Task requirements: Show every line from the data below that includes "items".
<<<<
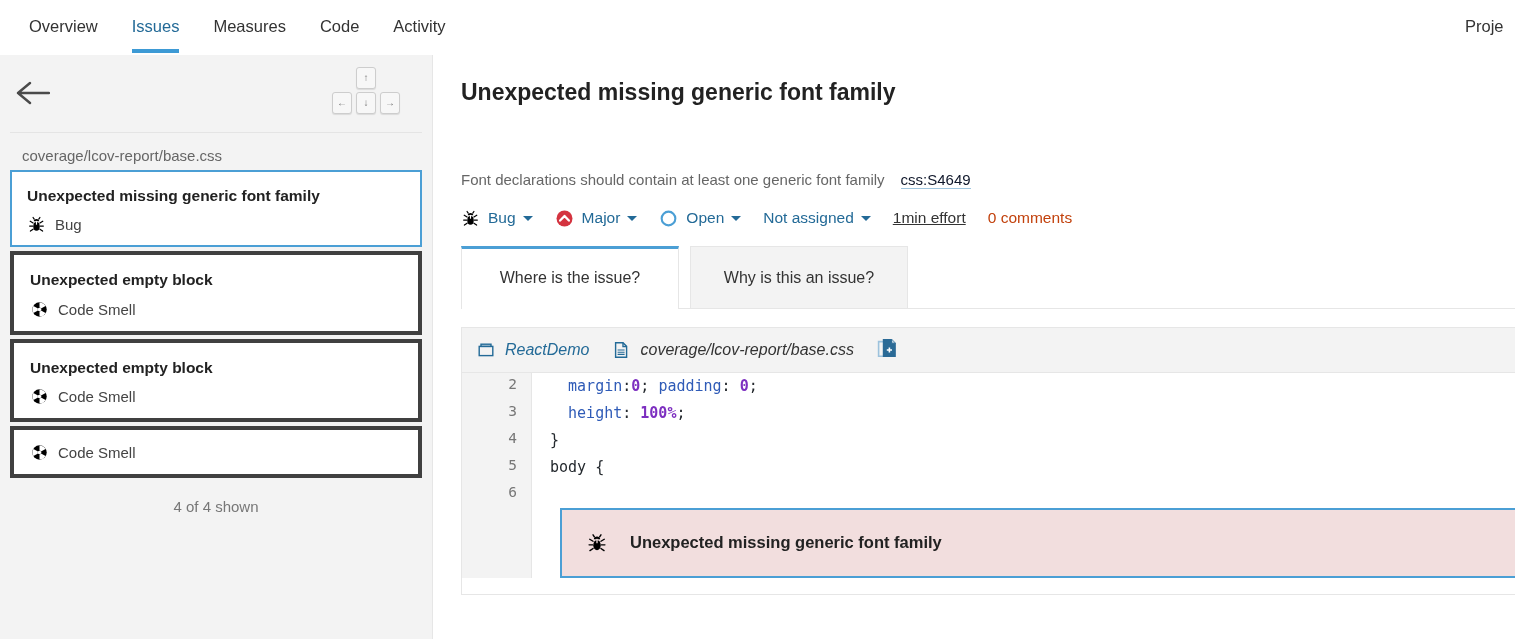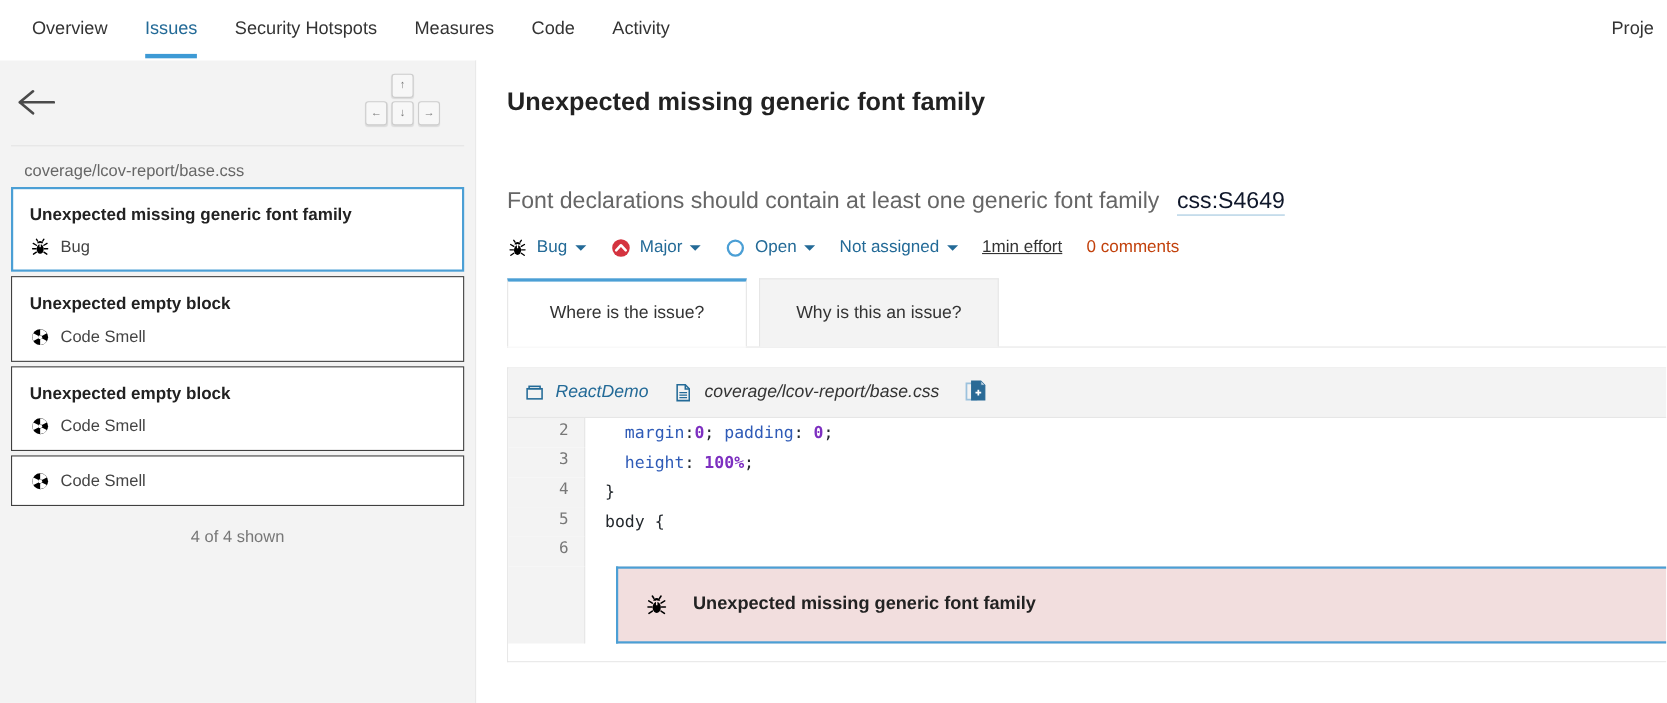--- a/index.html
+++ b/index.html
@@ -101,21 +101,21 @@
   .key.k-right { left: 48px; top: 25px; }
 
   .file-label {
     padding: 14px 0 6px 22px;
     font-size: 15px;
     color: #666;
   }
   .issue-list { padding: 0 10px; }
   .issue-card {
     background: #fff;
-    border: 1px solid #404040;
+    border: 4px solid #404040;
     margin-bottom: 4px;
     padding: 13px 16px 12px 16px;
     cursor: pointer;
   }
   .issue-card.selected {
     border: 2px solid #4b9fd5;
     padding: 12px 15px 11px 15px;
   }
   .issue-title {
     font-size: 15.5px;
@@ -150,21 +150,21 @@
     position: relative;
   }
   .issue-headline {
     font-size: 23px;
     font-weight: bold;
     color: #222;
     margin: 0 0 18px 0;
     line-height: 1.2;
   }
   .issue-sub {
-    font-size: 21px;
+    font-size: 15px;
     color: #666;
     margin-bottom: 20px;
     display: flex;
     align-items: baseline;
   }
   .rule-link {
     color: #0f172a;
     margin-left: 16px;
     text-decoration: none;
     border-bottom: 1px solid #9fc5de;
@@ -332,21 +332,20 @@
   }
   .code-footer { height: 16px; background: #fff; }
 </style>
 </head>
 <body>
 
 <div class="topnav">
   <div class="topnav-items">
     <div class="nav-item"><span>Overview</span></div>
     <div class="nav-item active"><span>Issues</span></div>
-    <div class="nav-item"><span>Security Hotspots</span></div>
     <div class="nav-item"><span>Measures</span></div>
     <div class="nav-item"><span>Code</span></div>
     <div class="nav-item"><span>Activity</span></div>
   </div>
   <div class="topnav-right"><span>Proje</span></div>
 </div>
 
 <div class="layout">
 
   <div class="sidebar">

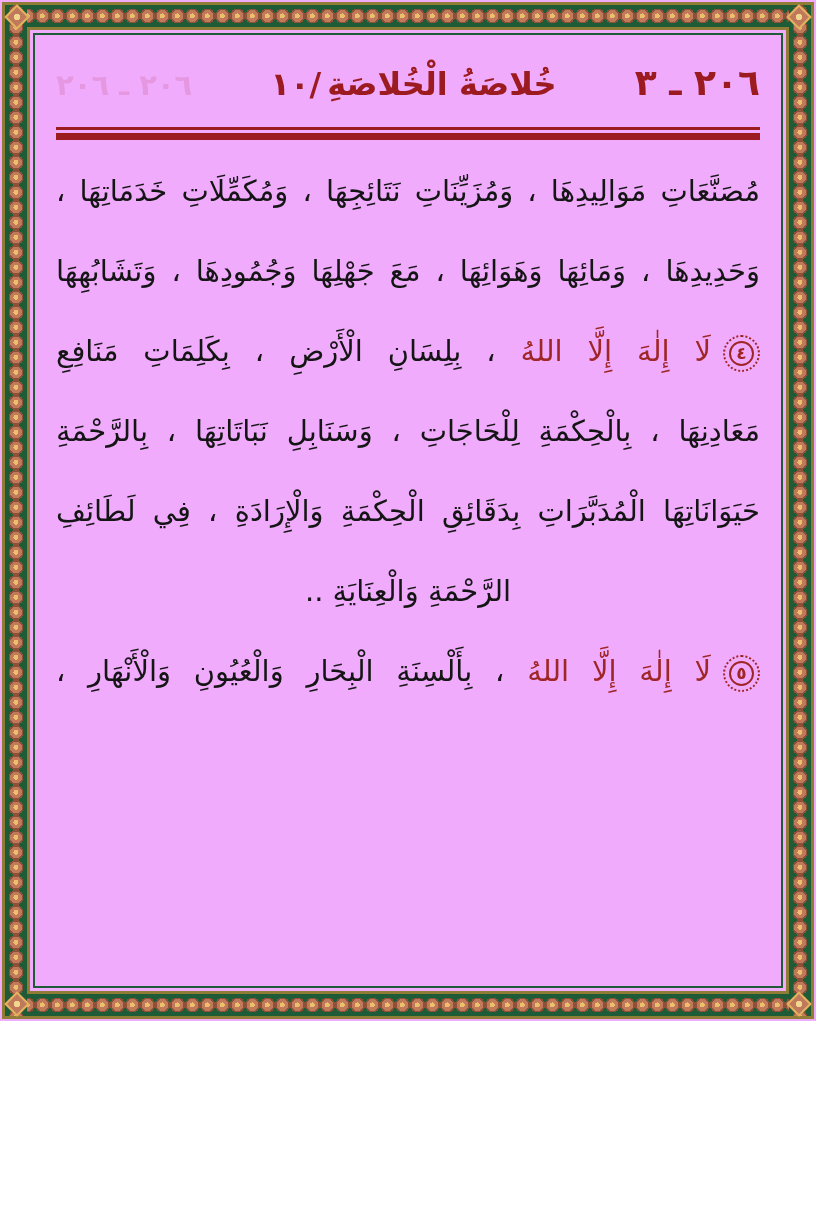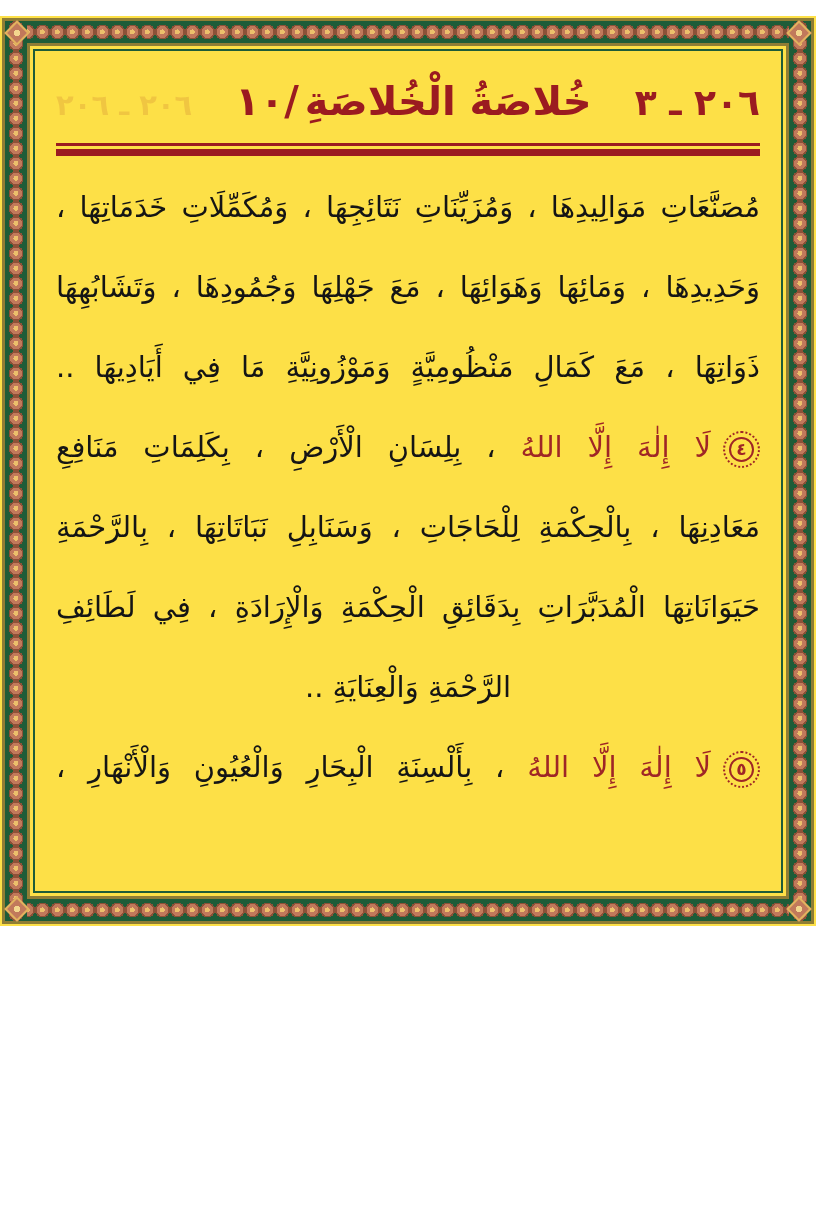--- a/index.html
+++ b/index.html
@@ -2,21 +2,21 @@
 <html lang="ar"><head>
 <meta charset="utf-8">
 <style>
   html,body{margin:0;padding:0;}
   body{
     width:816px;height:1209px;overflow:hidden;
     background:#ffffff;
     font-family:"DejaVu Sans",sans-serif;
     -webkit-font-smoothing:antialiased;
   }
-  .page{position:relative;width:816px;height:910px;background:#fde047;margin-top:16px;}
+  .page{position:relative;width:816px;height:1021px;background:#f0abfc;}
 
   
   .frame-outer{position:absolute;inset:2px;border:3px solid #8f7d35;pointer-events:none;}
   .band{position:absolute;background-color:#1e5c38;
         background-image:radial-gradient(circle at 50% 50%, #ecc06b 0 2.5px, #c1795b 2.5px 6px, #8d5138 6px 7.5px, transparent 7.5px);}
   .band-top   {left:5px;right:5px;top:5px;   height:22px;background-size:15px 22px;}
   .band-bottom{left:5px;right:5px;bottom:5px;height:22px;background-size:15px 22px;}
   .band-left  {top:5px;bottom:5px;left:5px;  width:22px; background-size:22px 15px;}
   .band-right {top:5px;bottom:5px;right:5px; width:22px; background-size:22px 15px;}
   .gem{position:absolute;width:14px;height:14px;background:#c1795b;border:2px solid #e3b35e;
@@ -27,21 +27,21 @@
   .frame-inner1{position:absolute;inset:27px;border:3px solid #8f7d35;pointer-events:none;}
   .frame-inner2{position:absolute;inset:33px;border:2px solid #1e5c38;pointer-events:none;}
 
   
   .content{position:absolute;inset:36px;padding:14px 20px 0 20px;}
 
   .hdr{display:flex;flex-direction:row;justify-content:space-between;align-items:baseline;
        height:56px;margin-top:12px;}
   .hdr-faint{color:rgba(155,27,32,0.13);font-weight:bold;font-size:29px;direction:rtl;}
   .hdr-title{display:flex;flex-direction:row;align-items:baseline;gap:6px;
-             color:#9b1b20;font-weight:bold;font-size:40px;}
+             color:#9b1b20;font-weight:bold;font-size:32px;}
   .hdr-title .prefix{direction:ltr;unicode-bidi:isolate;}
   .hdr-title .words{direction:rtl;unicode-bidi:isolate;}
   .hdr-page{color:#9b1b20;font-weight:bold;font-size:36px;direction:rtl;}
 
   .header-rule{height:3px;margin-top:9px;
     border-top:3px solid #9b1b20;border-bottom:7px solid #9b1b20;}
 
   .body-text{direction:rtl;margin-top:11px;color:#151515;}
   .line{font-size:29px;line-height:80px;height:80px;white-space:nowrap;
         text-align:justify;text-align-last:justify;overflow:visible;}
@@ -81,21 +81,20 @@
           <span class="words">خُلاصَةُ الْخُلاصَةِ</span>
         </span>
       <span class="hdr-page">٢٠٦ ـ ٣</span>
     </div>
 
     <div class="header-rule"></div>
 
     <div class="body-text">
       <div class="line"><span>مُصَنَّعَاتِ مَوَالِيدِهَا ، وَمُزَيِّنَاتِ نَتَائِجِهَا ، وَمُكَمِّلَاتِ خَدَمَاتِهَا ،</span></div>
       <div class="line"><span>وَحَدِيدِهَا ، وَمَائِهَا وَهَوَائِهَا ، مَعَ جَهْلِهَا وَجُمُودِهَا ، وَتَشَابُهِهَا</span></div>
-      <div class="line"><span>ذَوَاتِهَا ، مَعَ كَمَالِ مَنْظُومِيَّةٍ وَمَوْزُونِيَّةِ مَا فِي أَيَادِيهَا ..</span></div>
 
       <div class="line"><span class="medallion">
             <span class="medallion-inner">٤</span>
           </span><span class="red">لَا إِلٰهَ إِلَّا اللهُ</span><span> ، بِلِسَانِ الْأَرْضِ ، بِكَلِمَاتِ مَنَافِعِ</span></div>
 
       <div class="line"><span>مَعَادِنِهَا ، بِالْحِكْمَةِ لِلْحَاجَاتِ ، وَسَنَابِلِ نَبَاتَاتِهَا ، بِالرَّحْمَةِ</span></div>
       <div class="line"><span>حَيَوَانَاتِهَا الْمُدَبَّرَاتِ بِدَقَائِقِ الْحِكْمَةِ وَالْإِرَادَةِ ، فِي لَطَائِفِ</span></div>
       <div class="line endline"><span>الرَّحْمَةِ وَالْعِنَايَةِ ..</span></div>
 
       <div class="line"><span class="medallion">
>>>>
Written response:
     align-items: baseline;
   <div class="topnav-items">
   .hdr{display:flex;flex-direction:row;justify-content:space-between;align-items:baseline;
   .hdr-title{display:flex;flex-direction:row;align-items:baseline;gap:6px;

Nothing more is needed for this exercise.